Try pouring hot boiling water on them or after you fry some food
hot boiling oil and pour that on the ants. And if that dosen't
work try acid. If you try these let me know if they work.
I read that molasses will get rid of ants, I tried it in one of
my potted plants and it worked!! Is molasses safe around ponds?
Thank you for responding our e-mail. Yes we got 5 new fishes,
approx. 3 weeks later problems started. Kois werw from Japan, not
expensive once, but still. Right now we have 5 left, old, and one
new, but for us they are looking sick.Water quality is good, we
are testing it all the time. what ever is killing them, its still
there. How can we be sure, "bug" is killed, before we tru to put
new fish inn. Thank you in advance Helen and Dominic
Helen (and Joe),
As I mentioned in my previous email, there is a big problem right
now with KOI herpes virus (KHV), that is killing lots of fish
worldwide.

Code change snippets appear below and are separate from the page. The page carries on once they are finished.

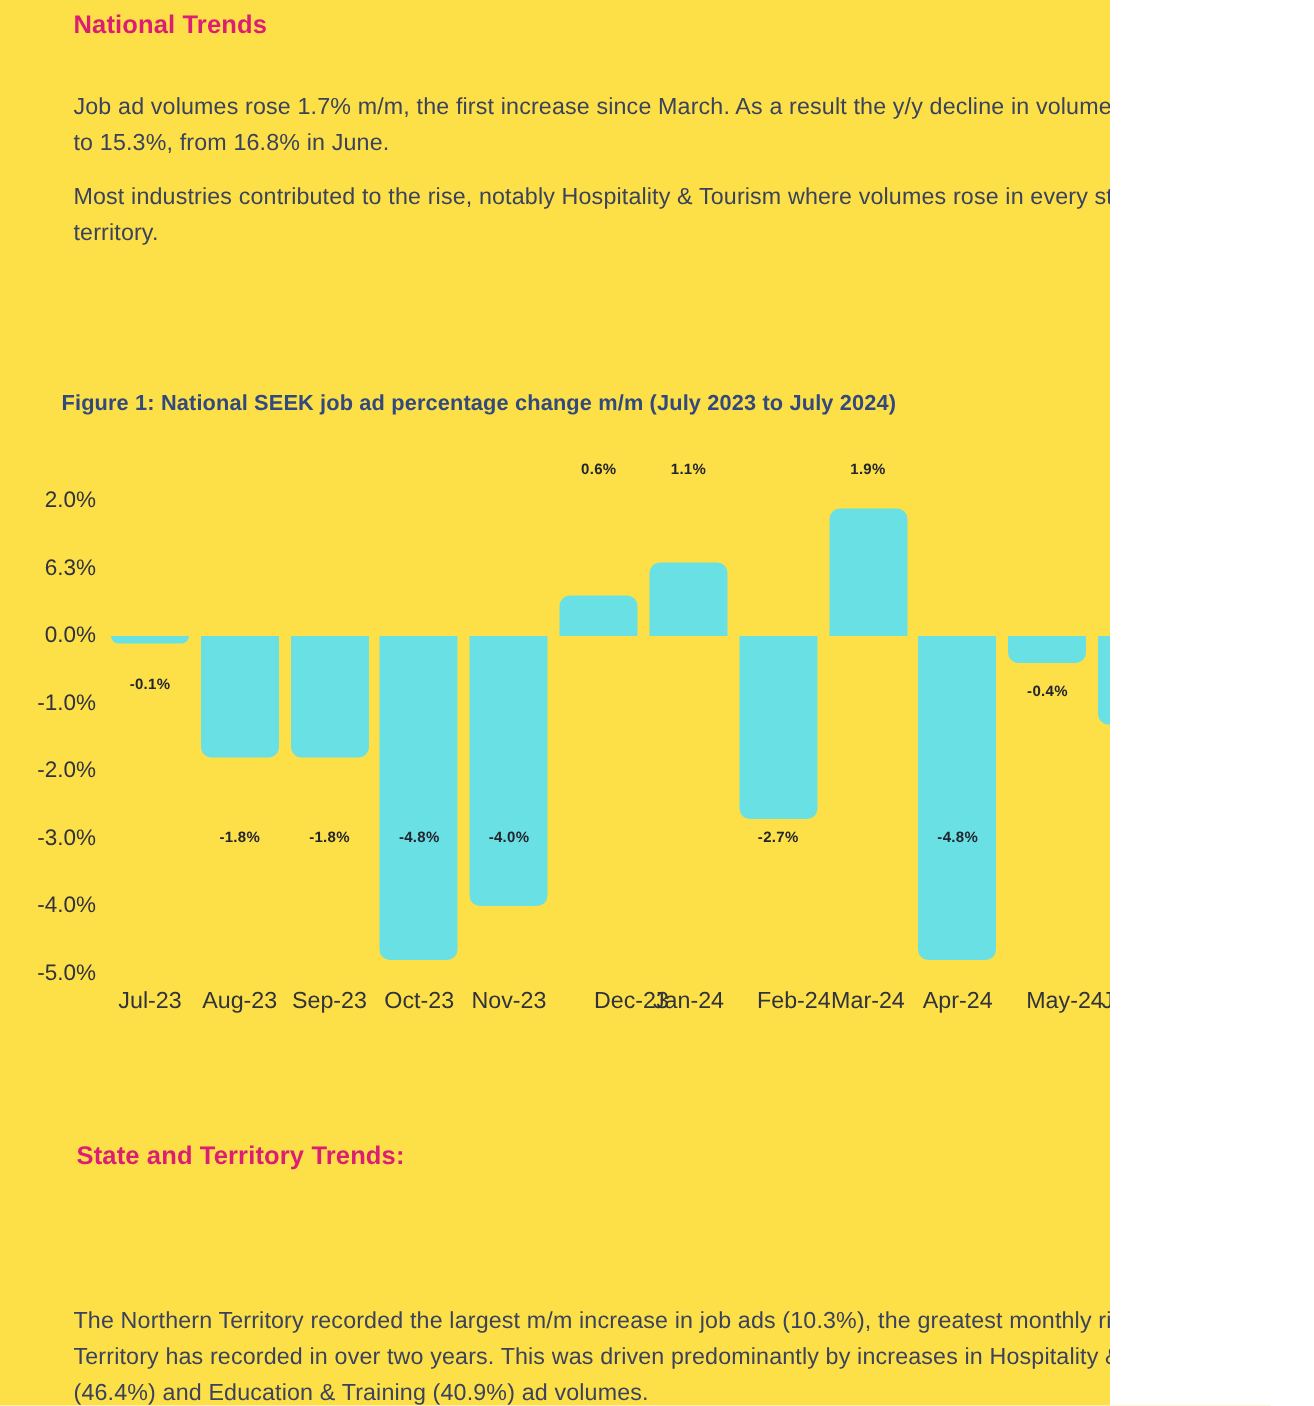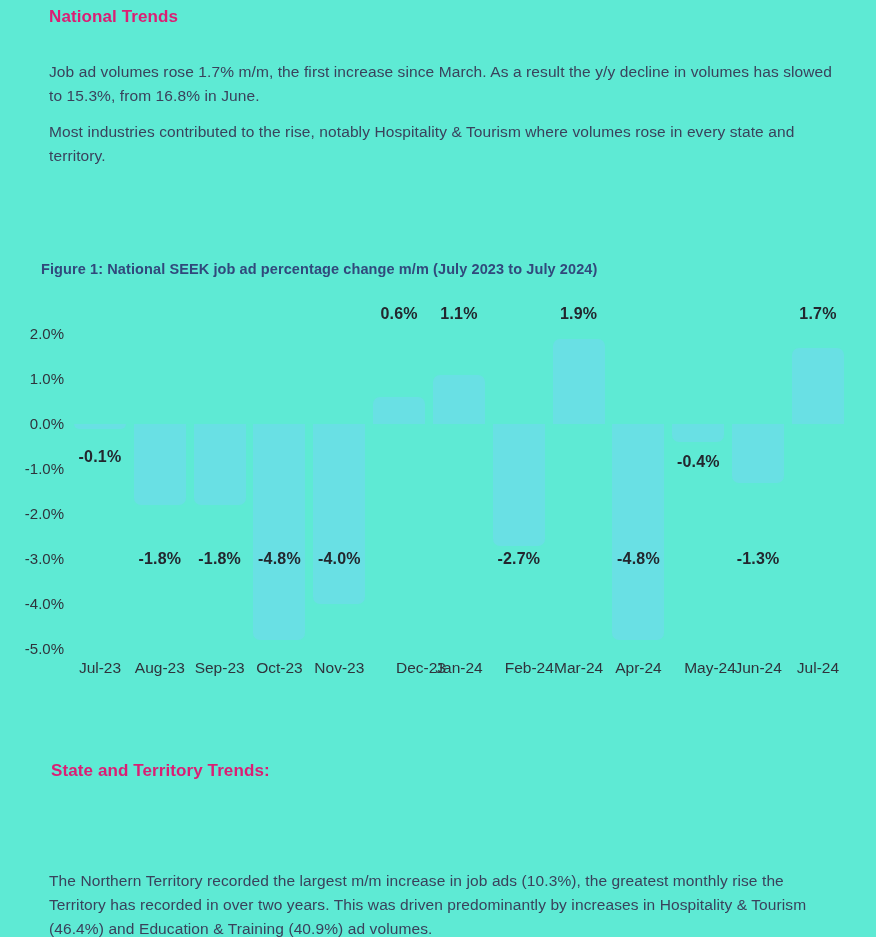--- a/index.html
+++ b/index.html
@@ -5,8 +5,8 @@
   html,body{margin:0;padding:0;background:#ffffff;}
   #page{
     position:relative;
-    width:876px;height:937px;
-    background:#5eead4;
+    width:740px;height:937px;
+    background:#fde047;
     font-family:"Liberation Sans", sans-serif;
     overflow:hidden;
   }

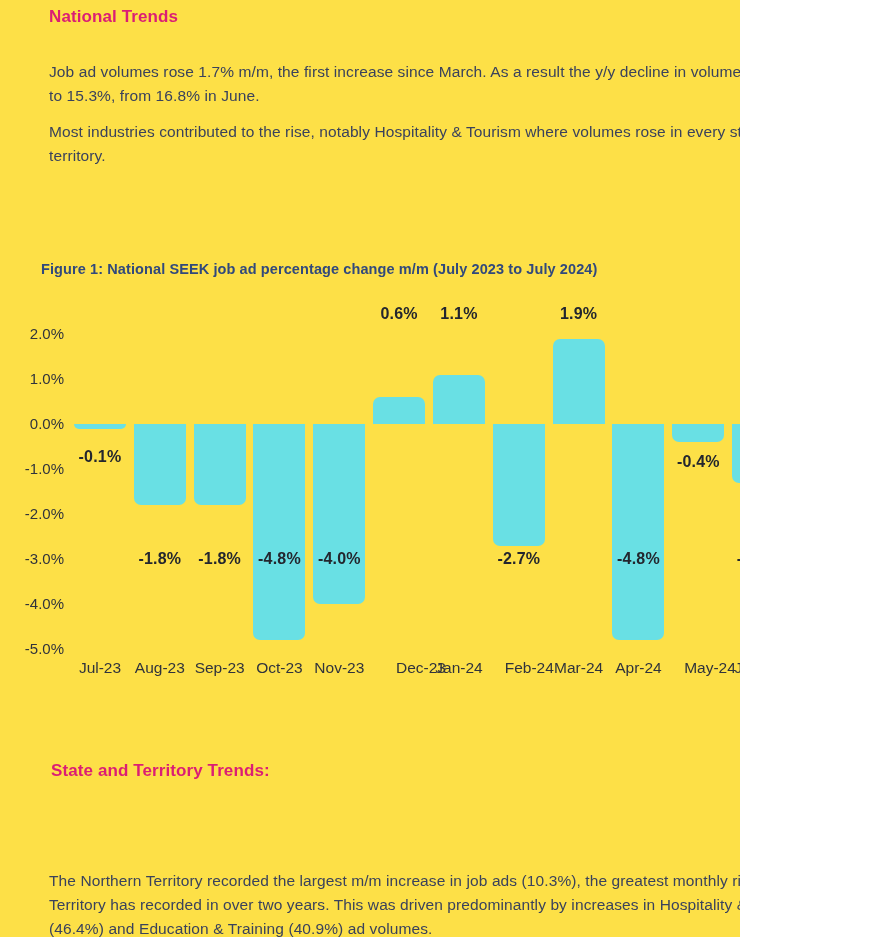--- a/index.html
+++ b/index.html
@@ -60,7 +60,7 @@
     position:absolute;
     width:64px;
     text-align:center;
-    font-size:16px;
+    font-size:10px;
     font-weight:700;
     height:14px;line-height:14px;
     letter-spacing:.2px;

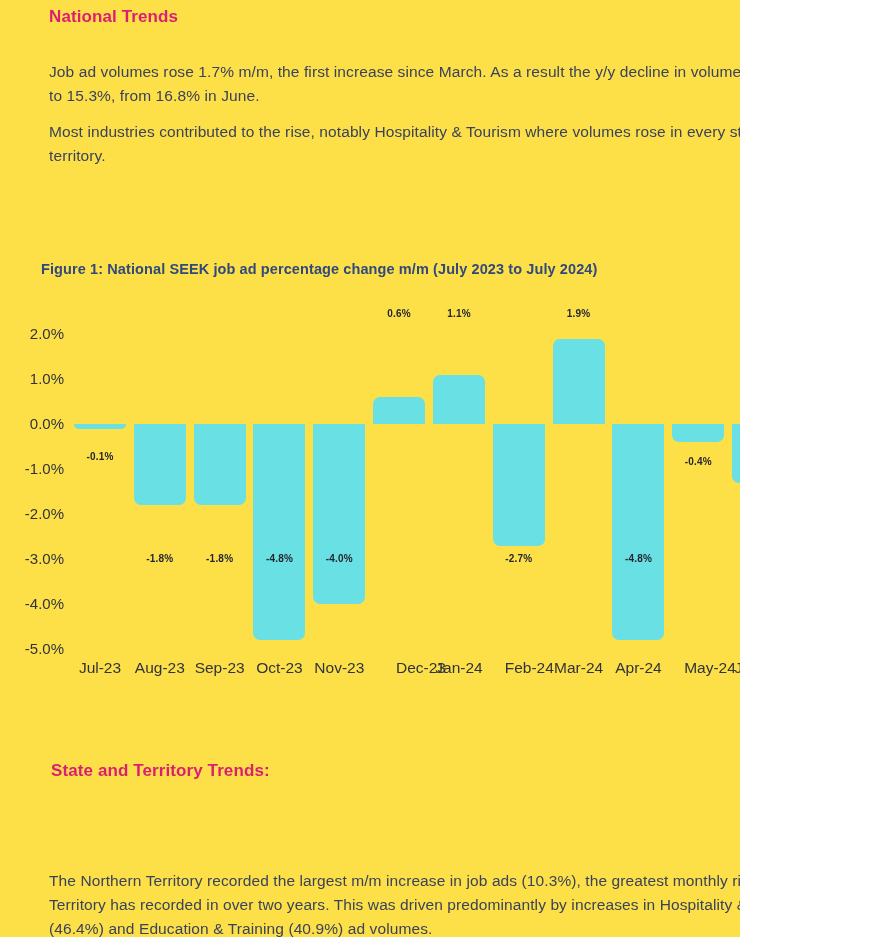--- a/index.html
+++ b/index.html
@@ -82,7 +82,7 @@
 
   <div id="chart">
       <div class="ytick" style="top: 29px; color: rgb(48, 51, 60);">2.0%</div>
-      <div class="ytick" style="top: 74px; color: rgb(48, 51, 60);">1.0%</div>
+      <div class="ytick" style="top: 74px; color: rgb(48, 51, 60);">6.3%</div>
       <div class="ytick" style="top: 119px; color: rgb(48, 51, 60);">0.0%</div>
       <div class="ytick" style="top: 164px; color: rgb(48, 51, 60);">-1.0%</div>
       <div class="ytick" style="top: 209px; color: rgb(48, 51, 60);">-2.0%</div>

There is no 'cure', and the virus is very contagious.
So, it's very important to quarantine any new fish from
'untested' sources, and especially when importing from Japan.
KOI breeders claim to have found a way to immunize their koi from
KHV, by exposing their fish to the virus, then raising the water
temperature to above 85 degrees, which apparently kills the virus
and (hopefully) creates the antibodies to prevent future
For your situation now, there's really not much you can do if
it's KHV, but I would still try to rule out other causes like
poor water quality, contaminants (pesticides), or other disease.
Check your water quality (ammonia, etc), and look for any obvious
signs of infection like redness, bloody sores, fungus, red blood
streaks in the fins, couldy eyes, etc... These are all likely
signs of parasites or bacterial infections.
The best overall disease preventatives are good water quality
(good pond filtration) and we also always recommend using pond
salt. Pond salt dosed at the right levels can be a great disease
preventative for fish, and reduced stress levels.